* [TRY IT]
From the entries that follow, copy exactly the lines beginning at the line holding "justify-content: center;" and continuing through the line holding "-221,21 +221,21 @@".

Code change snippets:
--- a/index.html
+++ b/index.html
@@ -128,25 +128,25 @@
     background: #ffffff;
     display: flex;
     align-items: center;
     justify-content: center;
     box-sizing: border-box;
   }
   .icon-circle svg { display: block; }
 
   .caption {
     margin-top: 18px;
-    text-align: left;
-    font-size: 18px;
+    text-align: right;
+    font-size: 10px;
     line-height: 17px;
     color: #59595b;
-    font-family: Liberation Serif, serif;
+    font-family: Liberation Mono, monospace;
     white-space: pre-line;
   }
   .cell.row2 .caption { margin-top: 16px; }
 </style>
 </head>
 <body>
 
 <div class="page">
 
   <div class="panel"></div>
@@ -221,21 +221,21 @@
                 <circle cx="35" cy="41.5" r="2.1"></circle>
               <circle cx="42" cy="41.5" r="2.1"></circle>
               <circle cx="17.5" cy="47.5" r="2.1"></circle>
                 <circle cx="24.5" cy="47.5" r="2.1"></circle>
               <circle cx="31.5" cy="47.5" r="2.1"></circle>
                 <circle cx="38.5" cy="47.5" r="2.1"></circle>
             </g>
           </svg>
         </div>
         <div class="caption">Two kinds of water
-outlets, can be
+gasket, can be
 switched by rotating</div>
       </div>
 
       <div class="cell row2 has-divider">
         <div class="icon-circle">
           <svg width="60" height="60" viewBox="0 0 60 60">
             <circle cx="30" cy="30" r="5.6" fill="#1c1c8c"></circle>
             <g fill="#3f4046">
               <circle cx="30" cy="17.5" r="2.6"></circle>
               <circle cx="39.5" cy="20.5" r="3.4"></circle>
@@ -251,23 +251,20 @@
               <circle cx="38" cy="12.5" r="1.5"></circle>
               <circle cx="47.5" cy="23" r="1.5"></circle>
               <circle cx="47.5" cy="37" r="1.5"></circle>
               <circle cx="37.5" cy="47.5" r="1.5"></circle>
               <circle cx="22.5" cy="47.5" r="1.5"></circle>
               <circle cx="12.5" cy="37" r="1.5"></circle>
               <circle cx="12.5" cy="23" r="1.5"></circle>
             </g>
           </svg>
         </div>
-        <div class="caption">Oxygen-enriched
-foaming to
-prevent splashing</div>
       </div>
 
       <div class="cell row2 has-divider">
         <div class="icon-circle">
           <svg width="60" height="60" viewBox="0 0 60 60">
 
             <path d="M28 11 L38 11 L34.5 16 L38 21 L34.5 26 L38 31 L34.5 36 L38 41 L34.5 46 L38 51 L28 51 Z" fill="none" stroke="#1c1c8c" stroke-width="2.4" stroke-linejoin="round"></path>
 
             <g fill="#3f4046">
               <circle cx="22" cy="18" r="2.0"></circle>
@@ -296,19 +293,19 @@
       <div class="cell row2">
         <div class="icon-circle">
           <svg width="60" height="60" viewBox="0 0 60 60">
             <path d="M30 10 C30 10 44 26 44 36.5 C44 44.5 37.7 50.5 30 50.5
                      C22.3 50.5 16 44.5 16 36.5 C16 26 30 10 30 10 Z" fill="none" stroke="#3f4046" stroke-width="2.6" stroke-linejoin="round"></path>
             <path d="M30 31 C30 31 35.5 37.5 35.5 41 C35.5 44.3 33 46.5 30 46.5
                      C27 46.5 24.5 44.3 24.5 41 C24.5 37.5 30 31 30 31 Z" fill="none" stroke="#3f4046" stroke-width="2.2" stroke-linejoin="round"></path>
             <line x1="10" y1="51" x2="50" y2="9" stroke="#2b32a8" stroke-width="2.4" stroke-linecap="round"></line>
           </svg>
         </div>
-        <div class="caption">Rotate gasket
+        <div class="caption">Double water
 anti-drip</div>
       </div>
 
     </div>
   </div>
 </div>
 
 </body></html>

--

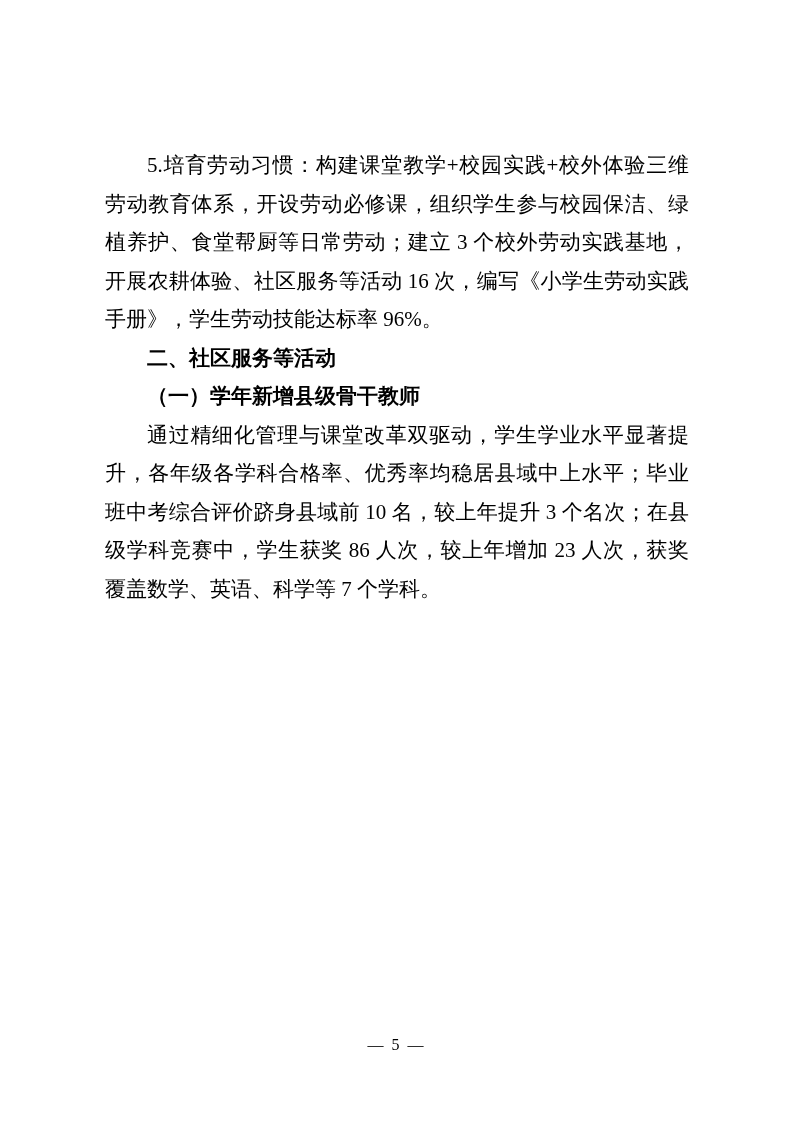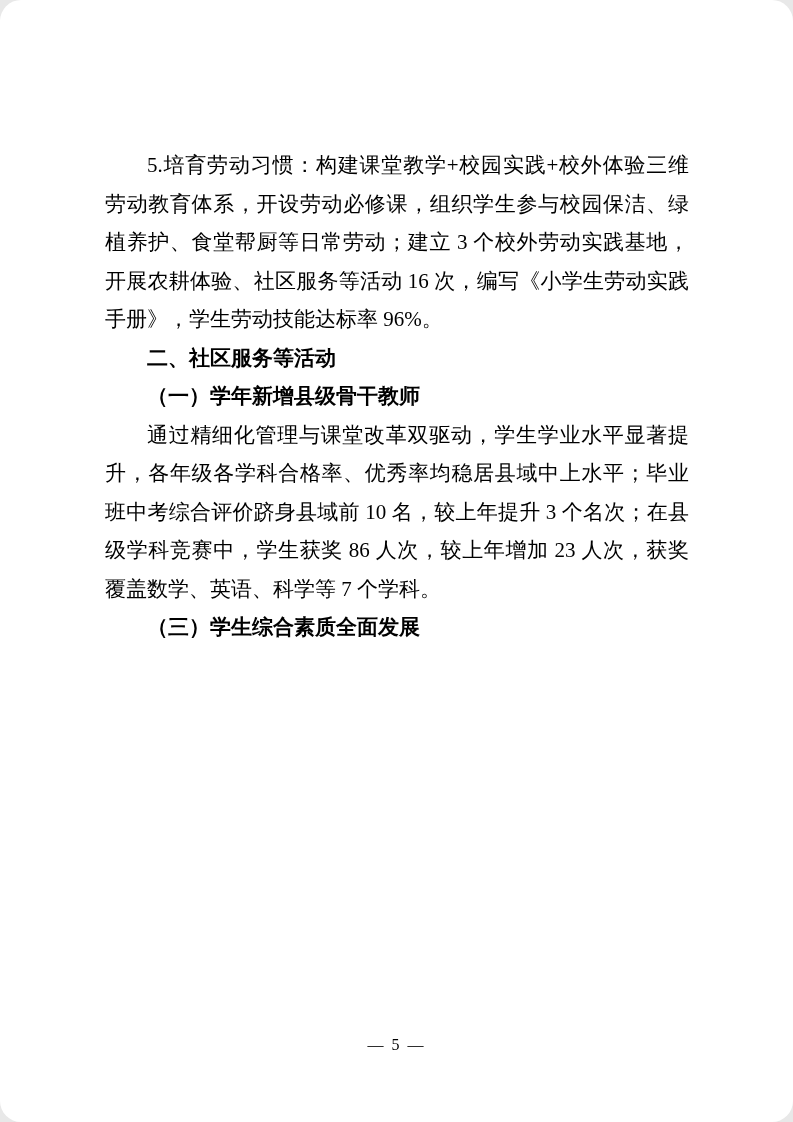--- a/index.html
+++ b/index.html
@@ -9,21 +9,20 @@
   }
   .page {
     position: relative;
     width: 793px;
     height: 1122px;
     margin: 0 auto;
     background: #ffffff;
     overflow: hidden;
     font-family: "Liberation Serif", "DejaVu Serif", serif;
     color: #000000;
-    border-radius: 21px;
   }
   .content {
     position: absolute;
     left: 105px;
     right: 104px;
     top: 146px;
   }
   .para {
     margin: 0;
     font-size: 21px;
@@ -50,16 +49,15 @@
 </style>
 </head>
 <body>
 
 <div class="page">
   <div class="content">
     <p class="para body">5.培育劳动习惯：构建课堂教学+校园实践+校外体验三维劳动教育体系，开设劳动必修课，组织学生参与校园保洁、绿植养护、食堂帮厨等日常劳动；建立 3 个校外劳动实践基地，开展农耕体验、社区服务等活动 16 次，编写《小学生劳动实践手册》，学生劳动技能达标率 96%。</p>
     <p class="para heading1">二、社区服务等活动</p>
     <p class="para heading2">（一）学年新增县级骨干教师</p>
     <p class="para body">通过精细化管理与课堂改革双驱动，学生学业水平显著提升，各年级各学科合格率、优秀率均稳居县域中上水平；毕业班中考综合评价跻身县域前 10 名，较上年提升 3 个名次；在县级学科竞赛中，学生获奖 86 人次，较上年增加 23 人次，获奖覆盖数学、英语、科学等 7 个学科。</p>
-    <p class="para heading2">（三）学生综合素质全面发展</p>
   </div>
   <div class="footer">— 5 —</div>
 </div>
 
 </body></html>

* [RESULT OF THE TASK]
     justify-content: center;
     box-sizing: border-box;
   }
   .icon-circle svg { display: block; }
 
   .caption {
     margin-top: 18px;
-    text-align: left;
-    font-size: 18px;
+    text-align: right;
+    font-size: 10px;
     line-height: 17px;
     color: #59595b;
-    font-family: Liberation Serif, serif;
+    font-family: Liberation Mono, monospace;
     white-space: pre-line;
   }
   .cell.row2 .caption { margin-top: 16px; }
 </style>
 </head>
 <body>
 
 <div class="page">
 
   <div class="panel"></div>
@@ -221,21 +221,21 @@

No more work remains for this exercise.